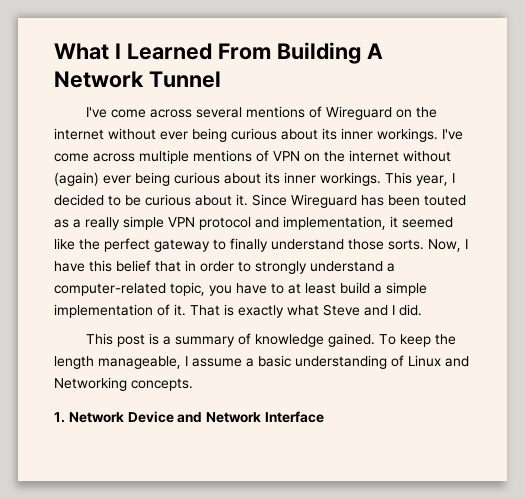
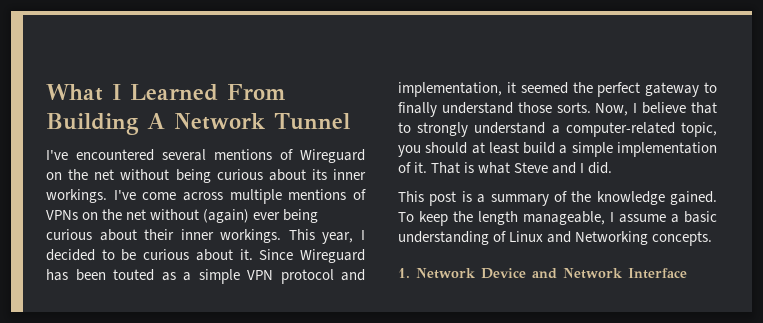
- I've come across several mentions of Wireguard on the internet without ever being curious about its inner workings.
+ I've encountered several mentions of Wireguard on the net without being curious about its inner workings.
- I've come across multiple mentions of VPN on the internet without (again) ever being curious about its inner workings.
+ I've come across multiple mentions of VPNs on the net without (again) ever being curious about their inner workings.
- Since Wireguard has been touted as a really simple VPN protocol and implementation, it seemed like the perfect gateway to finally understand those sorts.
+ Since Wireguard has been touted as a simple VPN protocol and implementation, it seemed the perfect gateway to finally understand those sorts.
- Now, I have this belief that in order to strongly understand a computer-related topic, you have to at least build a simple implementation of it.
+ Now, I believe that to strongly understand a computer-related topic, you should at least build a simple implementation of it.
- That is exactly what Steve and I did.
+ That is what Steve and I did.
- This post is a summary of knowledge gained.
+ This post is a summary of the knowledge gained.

:::::

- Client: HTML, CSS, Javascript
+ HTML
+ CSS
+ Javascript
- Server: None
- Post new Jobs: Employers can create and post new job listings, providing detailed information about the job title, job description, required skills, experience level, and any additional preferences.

:::::

WORK INSTRUCTIONS: From the data above, reproduce word for word the lines running from the line with "without being curious about its inner workings." to the line with "their inner workings.", ends included.

ANSWER FOR THIS EXERCISE:
+ I've encountered several mentions of Wireguard on the net without being curious about its inner workings.
- I've come across multiple mentions of VPN on the internet without (again) ever being curious about its inner workings.
+ I've come across multiple mentions of VPNs on the net without (again) ever being curious about their inner workings.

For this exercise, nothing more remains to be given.